What exactly did Hermann Weyl mean?
From a Google search, it appears the quote is from Hermann Weyl's Philosophy of Mathematics and Natural Science. I found a copy online here; the relevant passage is on page 90 (search "act of violence"):
The introduction of numbers as coordinates by reference to the particular division scheme of the open one dimensional continuum is an act of violence whose only practical vindication is the special calculatory manageability of the ordinary number continuum with its four basic operations. The topological skeleton determines the connectivity of the manifold in the large.

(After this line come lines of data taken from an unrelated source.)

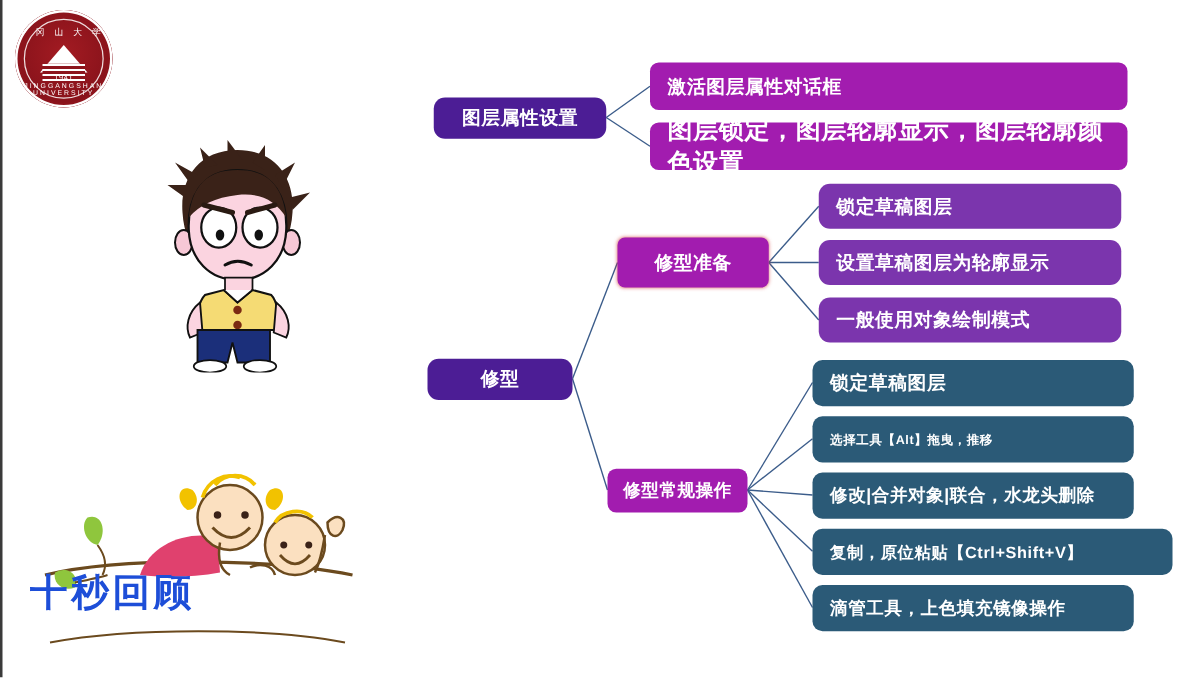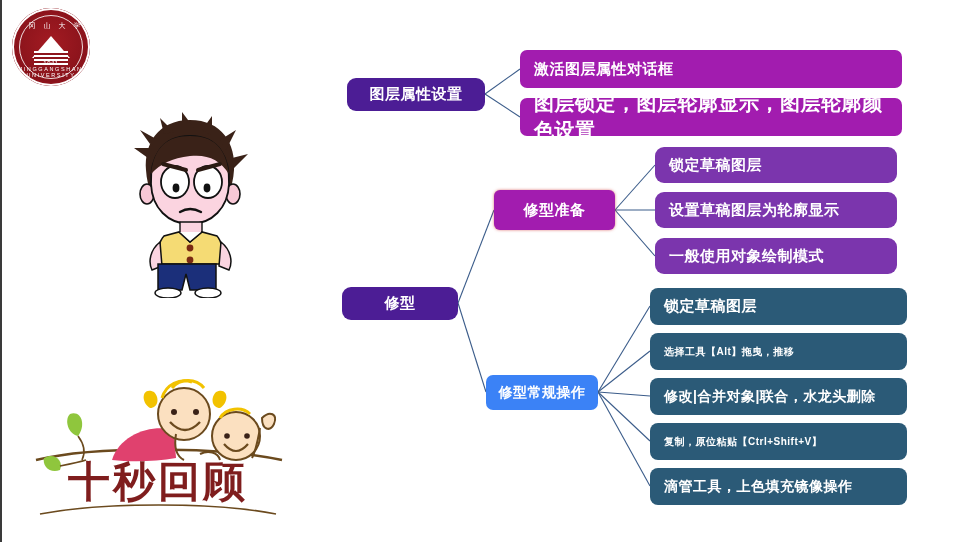--- a/index.html
+++ b/index.html
@@ -12,21 +12,21 @@
   .node{position:absolute;display:flex;align-items:center;box-sizing:border-box;
         color:#ffffff;font-weight:bold;letter-spacing:.5px;}
   .node span{display:block;width:100%;}
   .center{justify-content:center;text-align:center;}
   .leftpad{padding-left:14px;text-align:left;}
 
   .n-brown{background:#4c1d95;border-radius:9px;}
   .n-green{background:#a21caf;border-radius:7px;}
   .n-red{background:#a21caf;border-radius:6px;box-shadow:0 0 3px rgba(210,60,60,.7);}
   .n-purple{background:#7b35ad;border-radius:9px;}
-  .n-navy{background:#3b82f6;border-radius:7px;}
+  .n-navy{background:#a21caf;border-radius:7px;}
   .n-teal{background:#2b5a77;border-radius:8px;}
 
   
   #links{position:absolute;left:0;top:0;width:962px;height:542px;}
 
   
   #logo{position:absolute;left:10px;top:8px;width:78px;height:78px;border-radius:50%;
         background:radial-gradient(circle at 50% 45%,#a31b22 0%,#8d141c 55%,#7d0f18 100%);
         box-shadow:inset 0 0 0 2px #ffffff,inset 0 0 0 4px #8d141c;}
   #logo .ring{position:absolute;left:7px;top:7px;right:7px;bottom:7px;border-radius:50%;
@@ -42,22 +42,22 @@
   #logo .topcn{position:absolute;left:0;right:0;top:13px;text-align:center;
         color:#ffffff;font-size:7px;letter-spacing:8px;}
   #logo .arc{position:absolute;left:0;right:0;bottom:8px;text-align:center;
         color:#ffffff;font-size:5.5px;letter-spacing:1.6px;}
 
   
   #boy{position:absolute;left:118px;top:108px;width:140px;height:190px;}
 
   
   #kids{position:absolute;left:22px;top:362px;width:268px;height:168px;}
-  #kids .cap{position:absolute;left:0;right:0;top:92px;text-align:center;
-             color:#7f1d1d;font-size:42px;font-weight:bold;letter-spacing:3px;
+  #kids .cap{position:absolute;left:0;right:0;top:92px;
+             color:#1d4ed8;font-size:30px;font-weight:bold;letter-spacing:3px;
              font-family:"DejaVu Sans",sans-serif;}
 </style>
 </head>
 <body>
 
 <div id="slide">
 
   <svg id="links" viewBox="0 0 962 542" preserveAspectRatio="none">
     <g stroke="#3b5c8a" stroke-width="1.1" fill="none">
 
@@ -207,21 +207,21 @@
   </div>
 
   <div class="node n-teal leftpad" style="left:648px;top:333px;width:257px;height:37px;font-size:10px;">
     <span>选择工具【Alt】拖曳，推移</span>
   </div>
 
   <div class="node n-teal leftpad" style="left:648px;top:378px;width:257px;height:37px;font-size:14px;">
     <span>修改|合并对象|联合，水龙头删除</span>
   </div>
 
-  <div class="node n-teal leftpad" style="left:648px;top:423px;width:257px;height:37px;font-size:10px;justify-content:center;">
+  <div class="node n-teal leftpad" style="left:648px;top:423px;width:288px;height:37px;font-size:13px;justify-content:center;">
     <span>复制，原位粘贴【Ctrl+Shift+V】</span>
   </div>
 
   <div class="node n-teal leftpad" style="left:648px;top:468px;width:257px;height:37px;font-size:14px;">
     <span>滴管工具，上色填充镜像操作</span>
   </div>
 
 </div>
 
 </body></html>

His meaning appears to turn on the idea of a "division scheme." In a preceding paragraph, he wrote:
In general a coordinate assignment covers only part of a given continuous manifold. The 'coordinate' $(x_1, \ldots, x_n)$ is a symbol consisting of real numbers. The continuum of real numbers can be thought of as created by iterated bipartition. In order to account for the nature of a manifold as a whole, topology had to develop combinatorial schemes of a more general nature.
To paraphrase, I believe he's saying that the topological structure of both the real number line and manifolds more generally is determined by how it breaks into smaller pieces, and how those pieces fit together (in modern terminology, we might look at a space's locale of open sets). To add a coordinate system rooted in arithmetic operations, either to the real line or to a manifold, in his view, is to add too much structure (although it does help with calculations).